(Stored data entries)
══════

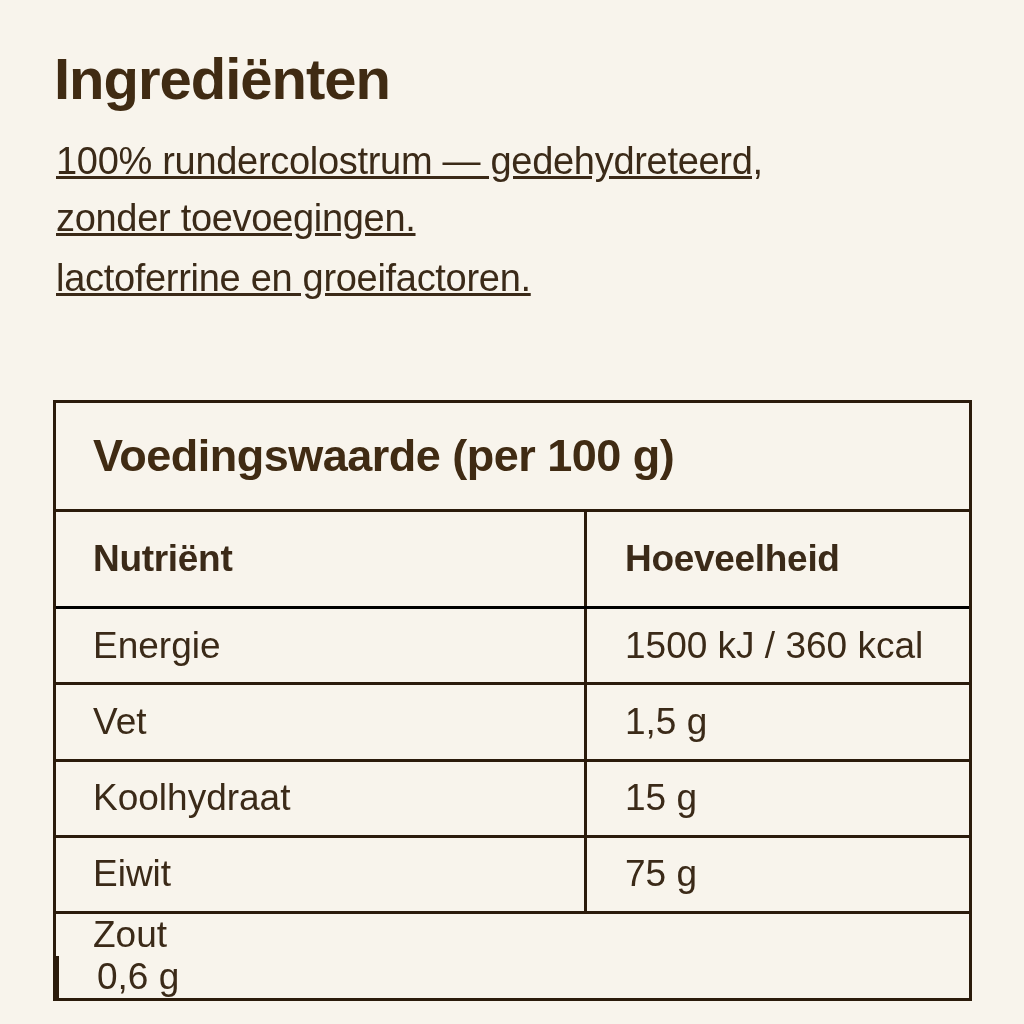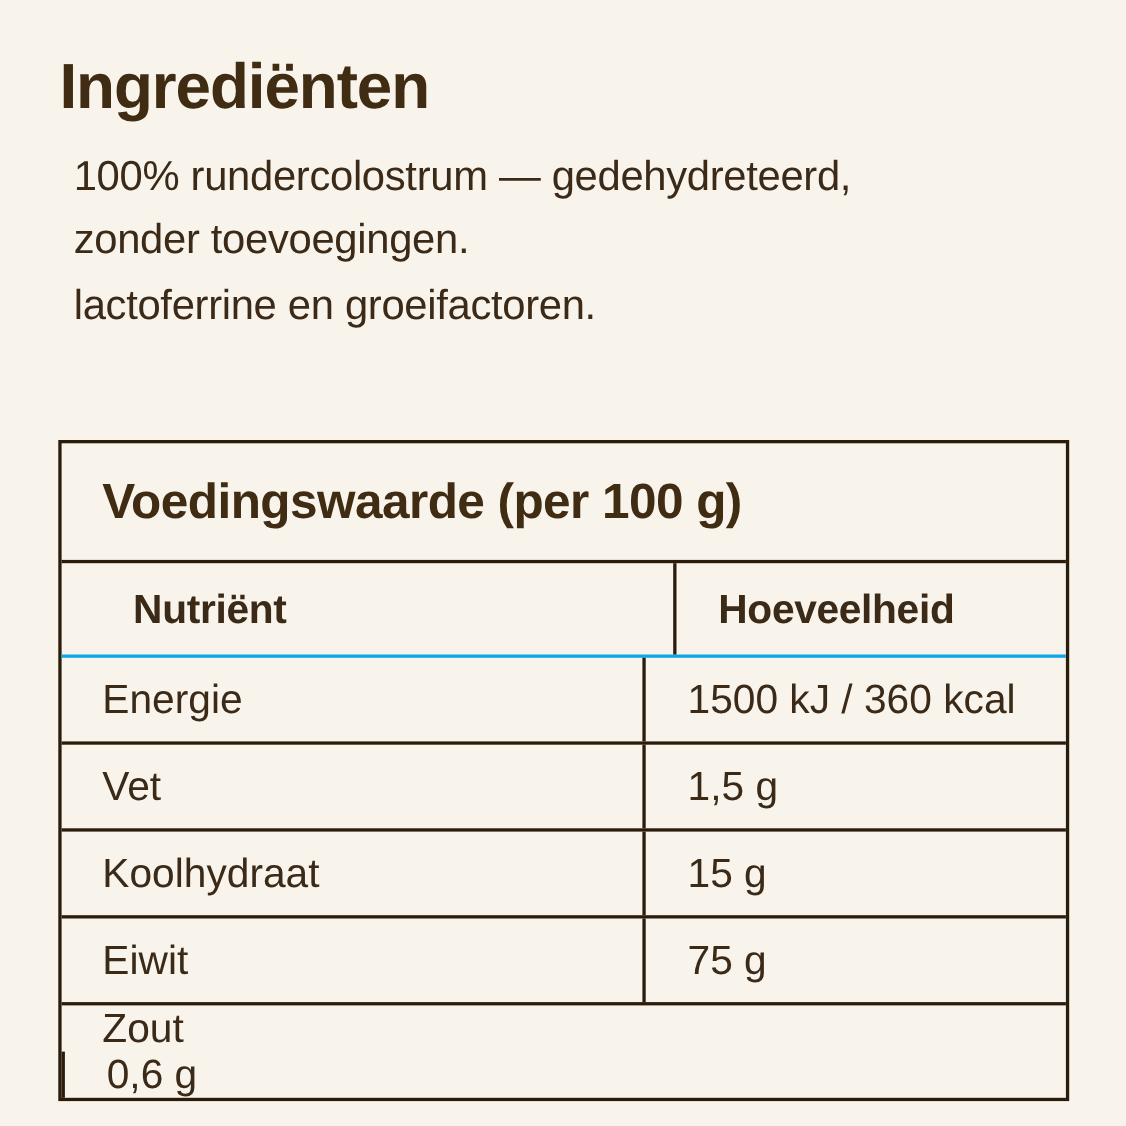--- a/index.html
+++ b/index.html
@@ -33,12 +33,13 @@
   }
   .para {
     position: absolute;
-    left: 67px;
+    left: 56px;
     width: 930px;
     font-size: 38px;
     line-height: 57px;
     letter-spacing: -0.3px;
     color: #3b2a18;
+    text-decoration: underline;
   }
   .para-1 { top: 133px; }
   .para-2 { top: 250px; }

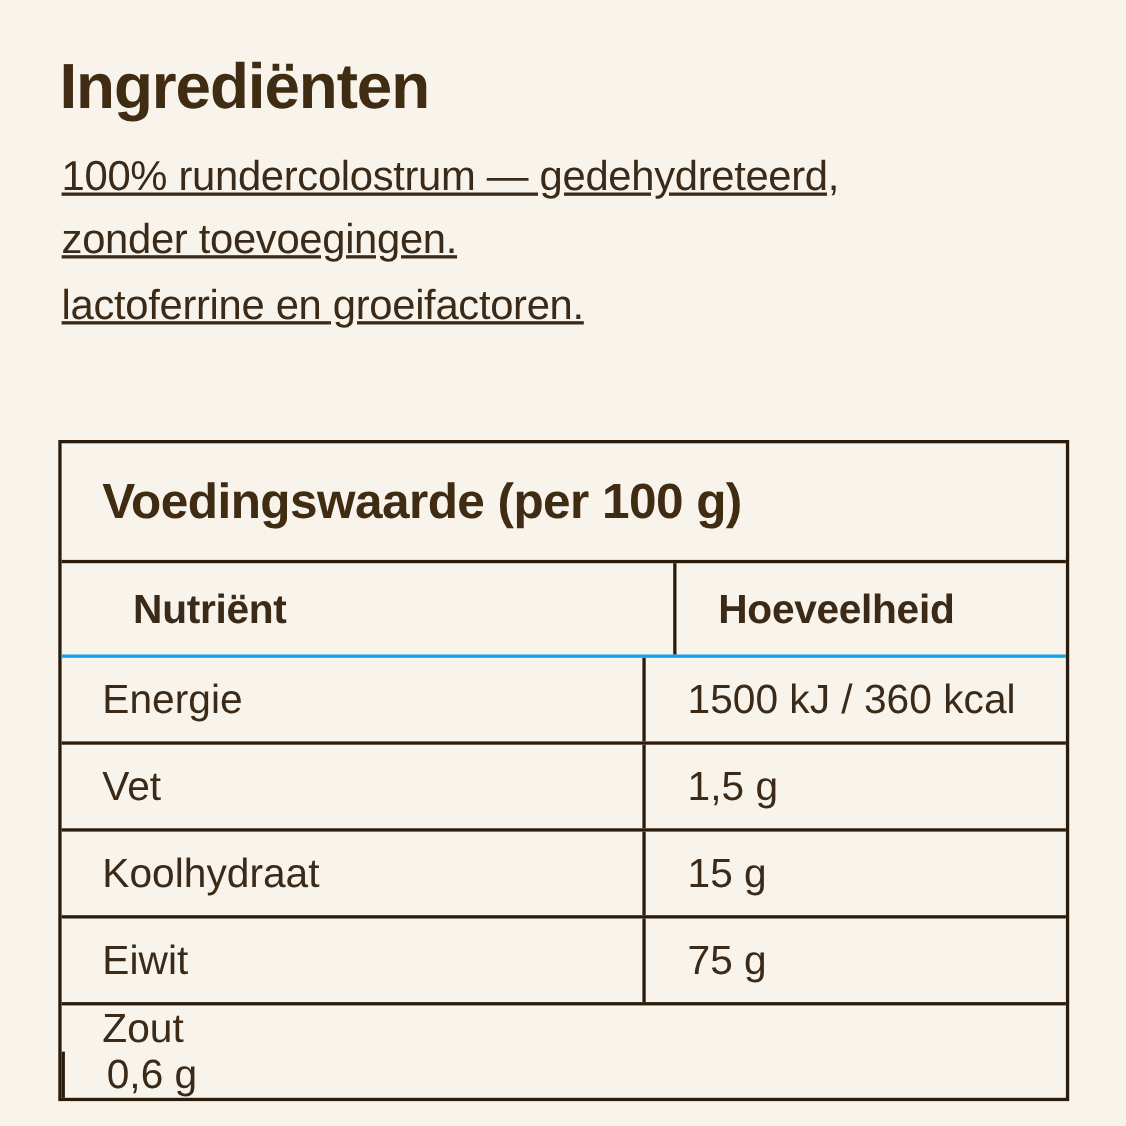--- a/index.html
+++ b/index.html
@@ -71,11 +71,10 @@
   }
   .t-head {
     flex: none;
-    height: 86px;
-    border-bottom: 3px solid #0ea5e9;
+    height: 97px;
+    border-bottom: 3px solid #000000;
     box-sizing: border-box;
     display: flex;
-    padding-left: 28px;
   }
   .t-row {
     flex: 1;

══════

▸ Instructions to follow
Each line of the entries above that contains "para" is to be copied.

▸ Result
   .para {
   .para-1 { top: 133px; }
   .para-2 { top: 250px; }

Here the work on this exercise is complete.